I think the example in the README.md exactly that:

julia> cv = glmnetcv(X, y)
Least Squares GLMNet Cross Validation
55 models for 4 predictors in 10 folds
Best λ 0.343 (mean loss 76.946, std 12.546)

julia> argmin(cv.meanloss)
48

julia> cv.path.betas[:, 48]
4-element Array{Float64,1}:
 0.926911
 0.00366805
 0.0
 0.0

If not, perhaps look at other fields of the returned cv

AsafManela commented 5 years ago

I would guess its cv.meanloss but you could try running the same example data in both R and GLMNet.jl and compare

aw2018 commented 5 years ago

cv.meanloss should be a series of mean loss for a certain λ as shown below. what I need a coef matrix to select variables for a small s.

cv = glmnetcv(X, y) Least Squares GLMNet Cross Validation 55 models for 4 predictors in 10 folds Best λ 0.241 (mean loss 112.897, std 16.404)

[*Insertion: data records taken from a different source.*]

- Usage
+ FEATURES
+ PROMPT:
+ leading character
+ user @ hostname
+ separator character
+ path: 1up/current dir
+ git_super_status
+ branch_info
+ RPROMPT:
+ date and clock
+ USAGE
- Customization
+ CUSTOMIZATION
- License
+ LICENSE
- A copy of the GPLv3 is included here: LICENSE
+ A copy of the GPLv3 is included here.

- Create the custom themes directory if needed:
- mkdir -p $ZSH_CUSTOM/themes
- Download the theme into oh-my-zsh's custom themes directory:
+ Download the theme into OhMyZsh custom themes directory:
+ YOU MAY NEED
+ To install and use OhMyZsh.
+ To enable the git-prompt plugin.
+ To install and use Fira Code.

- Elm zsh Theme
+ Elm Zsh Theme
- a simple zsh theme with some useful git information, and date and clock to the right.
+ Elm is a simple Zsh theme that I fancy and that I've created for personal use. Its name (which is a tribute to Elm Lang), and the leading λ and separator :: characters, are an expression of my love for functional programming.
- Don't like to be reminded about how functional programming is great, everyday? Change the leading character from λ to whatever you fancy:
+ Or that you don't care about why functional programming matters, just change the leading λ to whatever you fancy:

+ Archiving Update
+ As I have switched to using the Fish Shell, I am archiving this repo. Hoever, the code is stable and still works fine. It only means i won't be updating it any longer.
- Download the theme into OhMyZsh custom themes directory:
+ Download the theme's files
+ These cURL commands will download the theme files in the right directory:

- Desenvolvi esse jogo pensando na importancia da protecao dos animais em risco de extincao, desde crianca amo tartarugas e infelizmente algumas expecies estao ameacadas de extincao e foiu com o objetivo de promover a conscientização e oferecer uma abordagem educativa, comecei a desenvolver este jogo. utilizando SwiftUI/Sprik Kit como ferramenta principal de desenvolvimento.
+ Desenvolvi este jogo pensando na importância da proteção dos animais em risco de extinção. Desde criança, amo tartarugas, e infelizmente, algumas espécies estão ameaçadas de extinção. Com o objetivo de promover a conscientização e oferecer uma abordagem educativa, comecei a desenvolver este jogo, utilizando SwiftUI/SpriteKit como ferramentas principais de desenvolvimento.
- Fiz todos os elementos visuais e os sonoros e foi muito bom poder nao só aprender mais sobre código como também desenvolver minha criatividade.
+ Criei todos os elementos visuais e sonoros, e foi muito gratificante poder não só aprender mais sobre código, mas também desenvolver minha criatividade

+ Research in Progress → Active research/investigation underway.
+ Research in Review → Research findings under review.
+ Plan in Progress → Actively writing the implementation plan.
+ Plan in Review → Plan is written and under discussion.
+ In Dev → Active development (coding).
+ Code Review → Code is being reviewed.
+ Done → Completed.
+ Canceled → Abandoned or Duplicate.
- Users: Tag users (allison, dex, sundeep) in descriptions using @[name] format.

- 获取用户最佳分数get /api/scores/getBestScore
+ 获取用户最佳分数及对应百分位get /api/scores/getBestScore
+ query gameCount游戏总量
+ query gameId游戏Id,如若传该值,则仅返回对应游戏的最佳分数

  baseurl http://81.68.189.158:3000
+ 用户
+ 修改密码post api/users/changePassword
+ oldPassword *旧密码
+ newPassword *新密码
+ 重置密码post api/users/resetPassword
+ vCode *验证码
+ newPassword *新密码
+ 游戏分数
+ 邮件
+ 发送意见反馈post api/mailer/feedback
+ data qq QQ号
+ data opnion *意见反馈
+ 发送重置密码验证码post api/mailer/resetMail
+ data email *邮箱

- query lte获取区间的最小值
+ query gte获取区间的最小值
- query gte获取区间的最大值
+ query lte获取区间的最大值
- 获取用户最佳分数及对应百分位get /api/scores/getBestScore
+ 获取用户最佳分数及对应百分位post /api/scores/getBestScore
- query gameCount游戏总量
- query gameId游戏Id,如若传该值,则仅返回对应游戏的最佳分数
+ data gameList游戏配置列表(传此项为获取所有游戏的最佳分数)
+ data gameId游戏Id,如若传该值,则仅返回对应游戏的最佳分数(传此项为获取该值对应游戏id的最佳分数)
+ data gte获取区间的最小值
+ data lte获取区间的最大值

julia> cv.meanloss 55-element Array{Float64,1}: 877.2810878855138 761.7422582965088 650.8555199966314 558.8059633274238 482.39442752396894 418.96499646821854 366.3127578869651 322.60722407531716 286.3287550353564 256.2157763950583 231.22095929491542 210.47484061338398 193.33085107722835 ⋮
112.96750068583216 112.94587149513234 112.92697317790956 112.91614261629186 112.90772816957528 112.90267191956609 112.90089098278163 112.89809237633227 112.89745539845951 112.8982327601517 112.89995121762695 112.90229334644275

AsafManela commented 5 years ago

That is what the other two lines I quoted earlier do. argmin(cv.meanloss) gives the index of the path segment with the lowest mse (in the example 48). cv.path.betas[:, argmin(cv.meanloss)] gives the coefficient vector at that segment.